*** Begin section ***

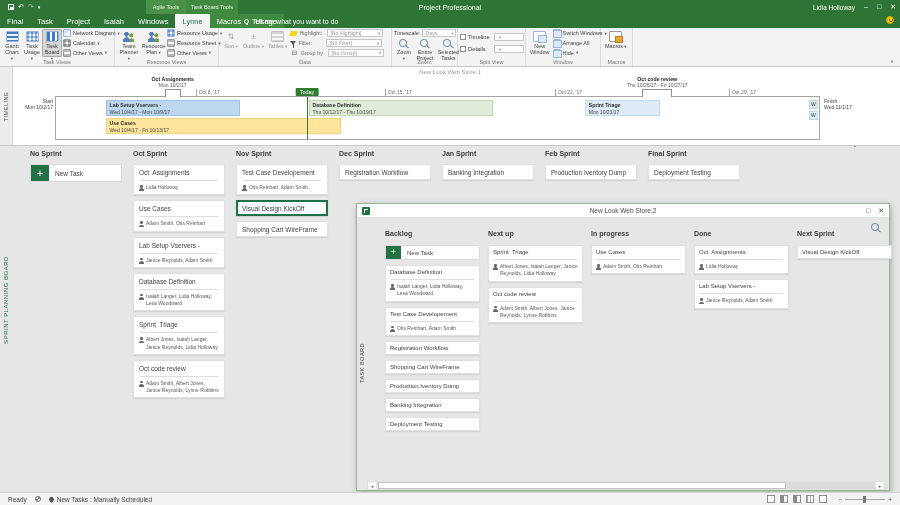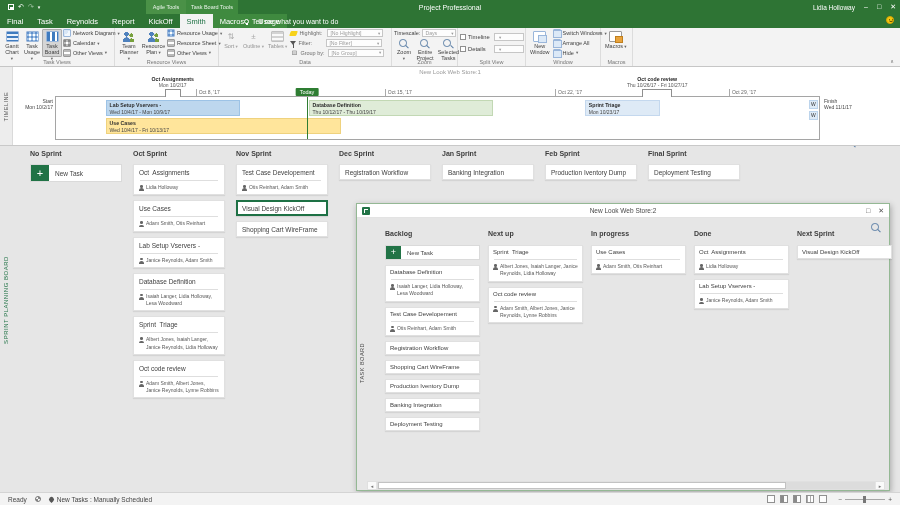--- a/index.html
+++ b/index.html
@@ -184,7 +184,7 @@
 
 <div class="tab">Final</div>
     <div class="tab">Task</div>
-    <div class="tab">Reynolds</div>
+    <div class="tab">Project</div>
     <div class="tab">Report</div>
     <div class="tab">KickOff</div>
     <div class="tab active">Smith</div>

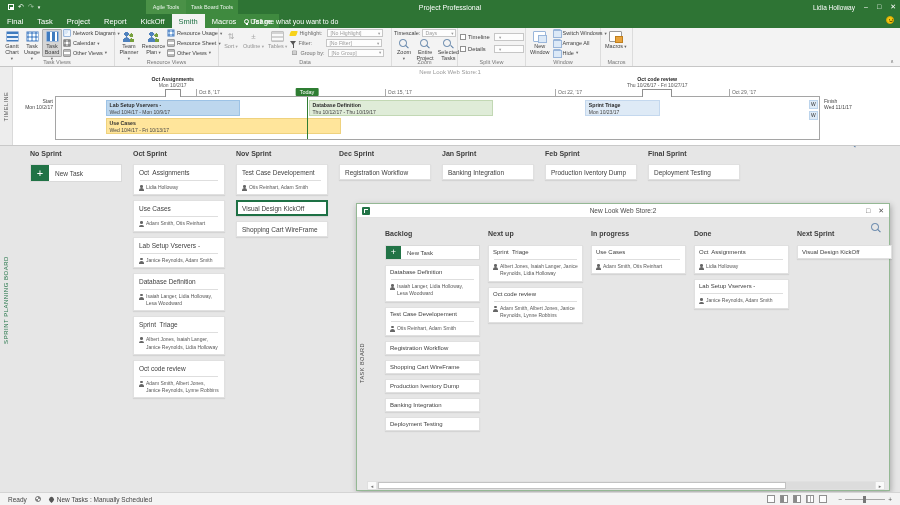--- a/index.html
+++ b/index.html
@@ -185,7 +185,7 @@
 <div class="tab">Final</div>
     <div class="tab">Task</div>
     <div class="tab">Project</div>
-    <div class="tab">Report</div>
+    <div class="tab">Isaiah</div>
     <div class="tab">KickOff</div>
     <div class="tab active">Smith</div>
     <div class="tab ctx">Macros</div>

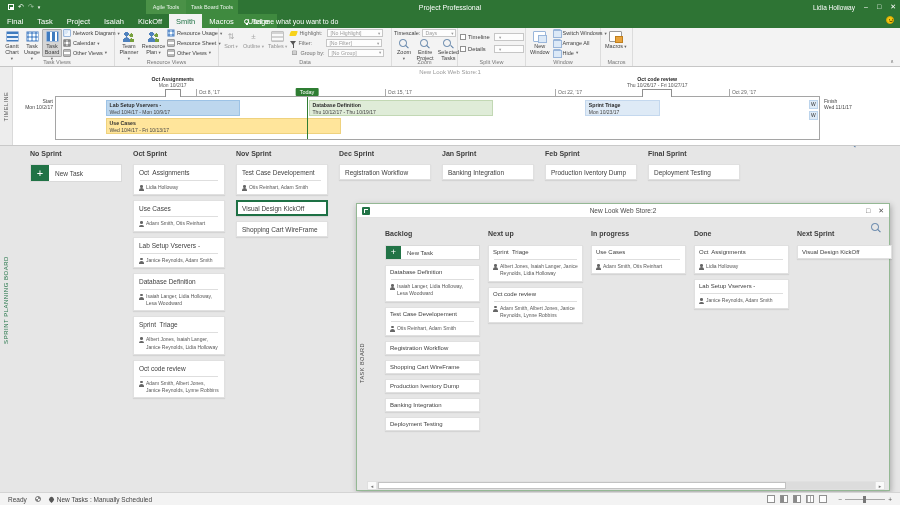--- a/index.html
+++ b/index.html
@@ -186,7 +186,7 @@
     <div class="tab">Task</div>
     <div class="tab">Project</div>
     <div class="tab">Isaiah</div>
-    <div class="tab">KickOff</div>
+    <div class="tab">Windows</div>
     <div class="tab active">Smith</div>
     <div class="tab ctx">Macros</div>
     <div class="tab ctx">Usage</div>

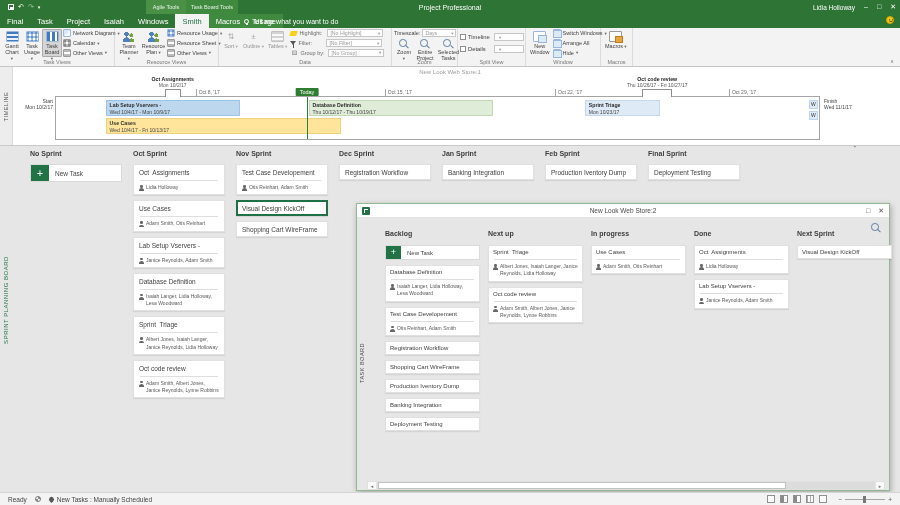--- a/index.html
+++ b/index.html
@@ -187,7 +187,7 @@
     <div class="tab">Project</div>
     <div class="tab">Isaiah</div>
     <div class="tab">Windows</div>
-    <div class="tab active">Smith</div>
+    <div class="tab active">Lynne</div>
     <div class="tab ctx">Macros</div>
     <div class="tab ctx">Usage</div>
   </div>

*** End section ***

## WHAT YOU SHOULD DO
Copy each line of the data above that holds "Windows".

## YOUR SOLUTION
+    <div class="tab">Windows</div>
     <div class="tab">Windows</div>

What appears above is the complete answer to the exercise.